__What the exercise asks__
Whatever appears in the records apart from pictures must be reproduced exactly.

__Record set__

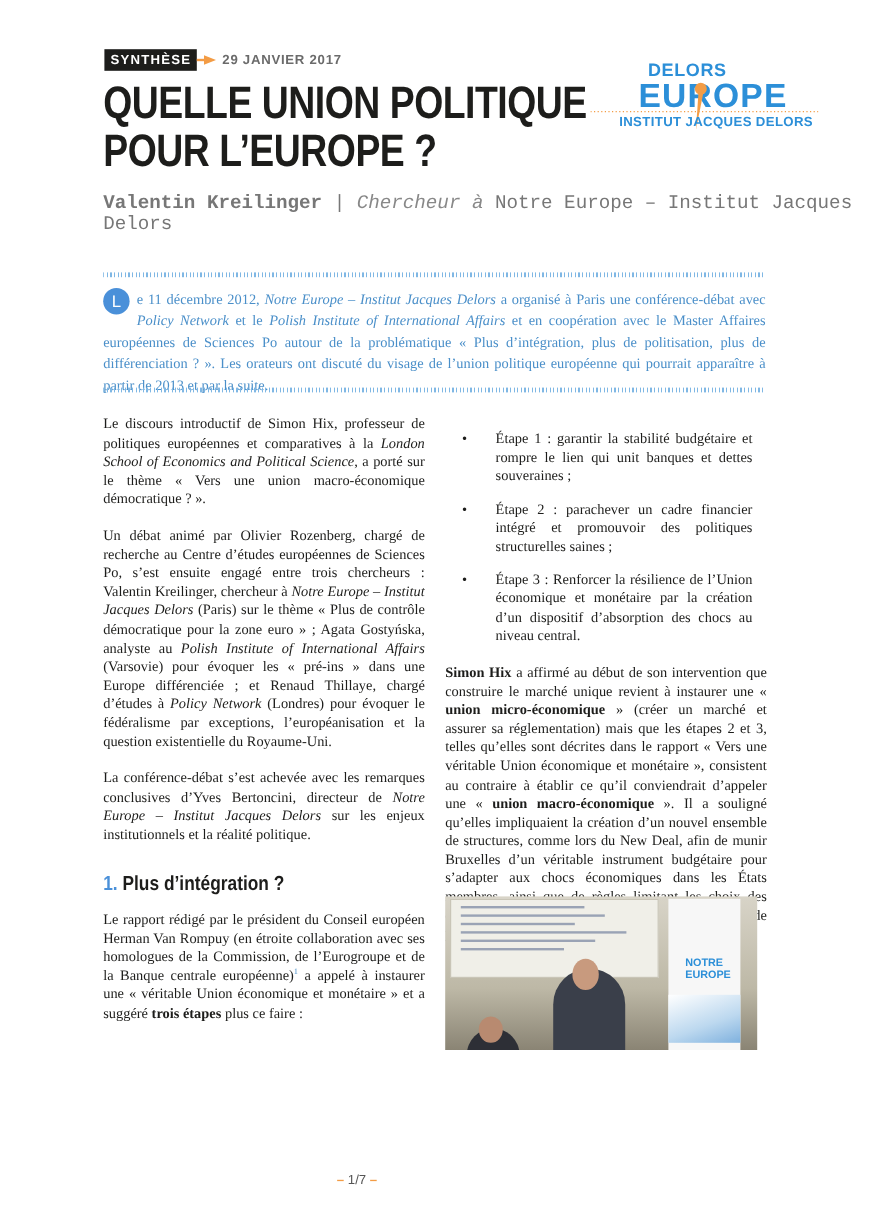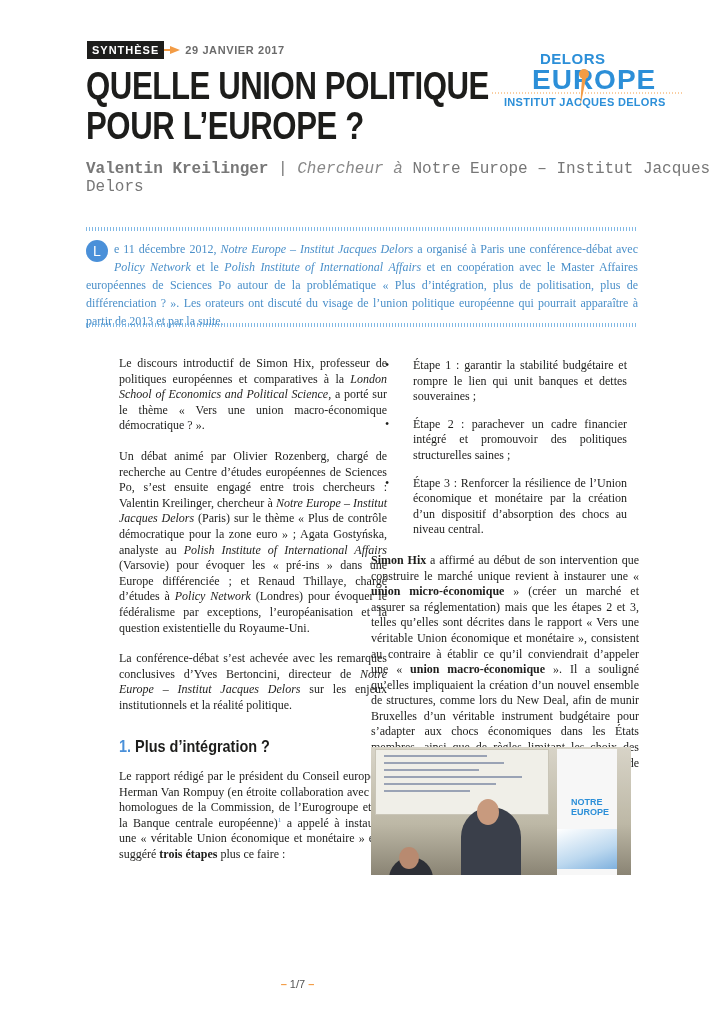--- a/index.html
+++ b/index.html
@@ -20,7 +20,7 @@
   .logo { position: absolute; left: 492px; top: 44px; width: 200px; height: 80px; }
   .logo .l1 { position: absolute; left: 48px; top: 6px; font-family: "Liberation Sans", sans-serif; font-weight: bold; font-size: 15px; color: #2c8fd8; letter-spacing: 0.5px; }
   .logo .l2 { position: absolute; left: 40px; top: 20px; font-family: "Liberation Sans", sans-serif; font-weight: bold; font-size: 28px; color: #2c8fd8; letter-spacing: 1px; }
-  .logo .l3 { position: absolute; left: 12px; top: 52px; font-family: "Liberation Sans", sans-serif; font-weight: bold; font-size: 11px; color: #2c8fd8; letter-spacing: 0.3px; }
+  .logo .l3 { position: absolute; left: 24px; top: 52px; font-family: "Liberation Sans", sans-serif; font-weight: bold; font-size: 11px; color: #2c8fd8; letter-spacing: 0.3px; }
   .logo .swoosh { position: absolute; left: 0; top: 46px; width: 190px; height: 6px; }
   .logo .pin { position: absolute; left: 86px; top: 24px; width: 12px; height: 40px; }
 

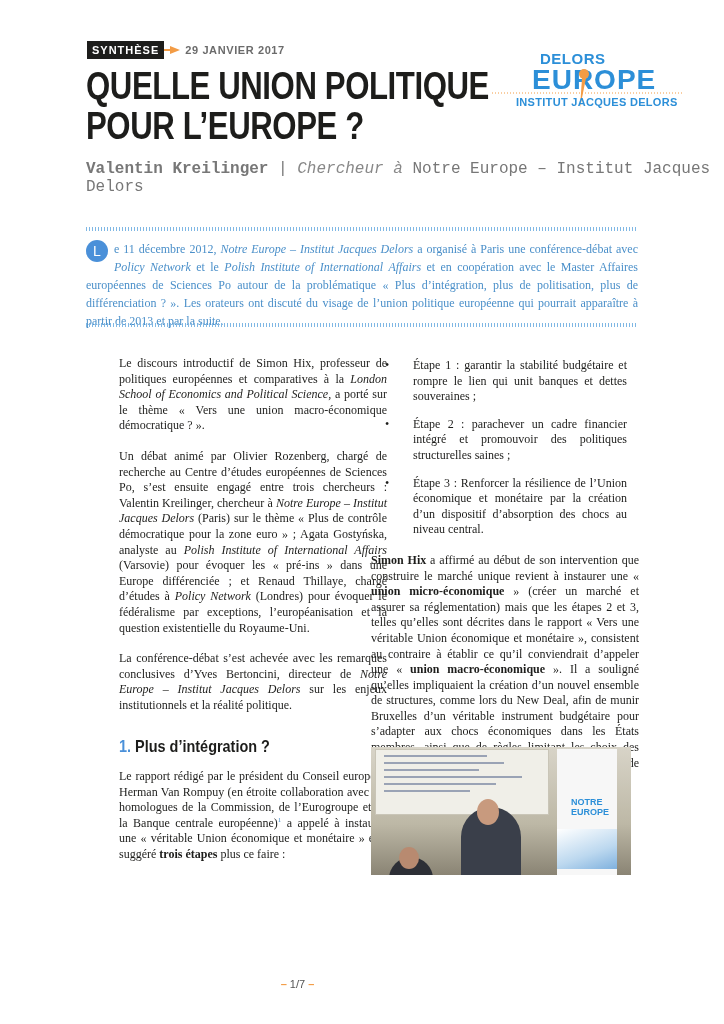--- a/index.html
+++ b/index.html
@@ -32,7 +32,7 @@
   .dropcap { float: left; width: 22px; height: 22px; border-radius: 50%; background: #4a90d9; color: #fff; font-family: "Liberation Sans", sans-serif; font-size: 14px; line-height: 22px; text-align: center; margin: 0 6px 0 0; }
 
   .col { position: absolute; width: 268px; font-size: 12px; line-height: 15.6px; color: #1d1d1b; text-align: justify; }
-  .colL { left: 86px; top: 356px; margin-left: 33px; }
+  .colL { left: 86px; top: 346px; }
   .colR { left: 371px; top: 346px; }
   .col p { margin: 0 0 15px 0; }
   .col ul { margin: 0 0 15px 0; padding: 0; list-style: none; }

__Task output__
--- a/index.html
+++ b/index.html
@@ -20,7 +20,7 @@
   .logo { position: absolute; left: 492px; top: 44px; width: 200px; height: 80px; }
   .logo .l1 { position: absolute; left: 48px; top: 6px; font-family: "Liberation Sans", sans-serif; font-weight: bold; font-size: 15px; color: #2c8fd8; letter-spacing: 0.5px; }
   .logo .l2 { position: absolute; left: 40px; top: 20px; font-family: "Liberation Sans", sans-serif; font-weight: bold; font-size: 28px; color: #2c8fd8; letter-spacing: 1px; }
-  .logo .l3 { position: absolute; left: 12px; top: 52px; font-family: "Liberation Sans", sans-serif; font-weight: bold; font-size: 11px; color: #2c8fd8; letter-spacing: 0.3px; }
+  .logo .l3 { position: absolute; left: 24px; top: 52px; font-family: "Liberation Sans", sans-serif; font-weight: bold; font-size: 11px; color: #2c8fd8; letter-spacing: 0.3px; }
   .logo .swoosh { position: absolute; left: 0; top: 46px; width: 190px; height: 6px; }
   .logo .pin { position: absolute; left: 86px; top: 24px; width: 12px; height: 40px; }
 

--- a/index.html
+++ b/index.html
@@ -32,7 +32,7 @@
   .dropcap { float: left; width: 22px; height: 22px; border-radius: 50%; background: #4a90d9; color: #fff; font-family: "Liberation Sans", sans-serif; font-size: 14px; line-height: 22px; text-align: center; margin: 0 6px 0 0; }
 
   .col { position: absolute; width: 268px; font-size: 12px; line-height: 15.6px; color: #1d1d1b; text-align: justify; }
-  .colL { left: 86px; top: 356px; margin-left: 33px; }
+  .colL { left: 86px; top: 346px; }
   .colR { left: 371px; top: 346px; }
   .col p { margin: 0 0 15px 0; }
   .col ul { margin: 0 0 15px 0; padding: 0; list-style: none; }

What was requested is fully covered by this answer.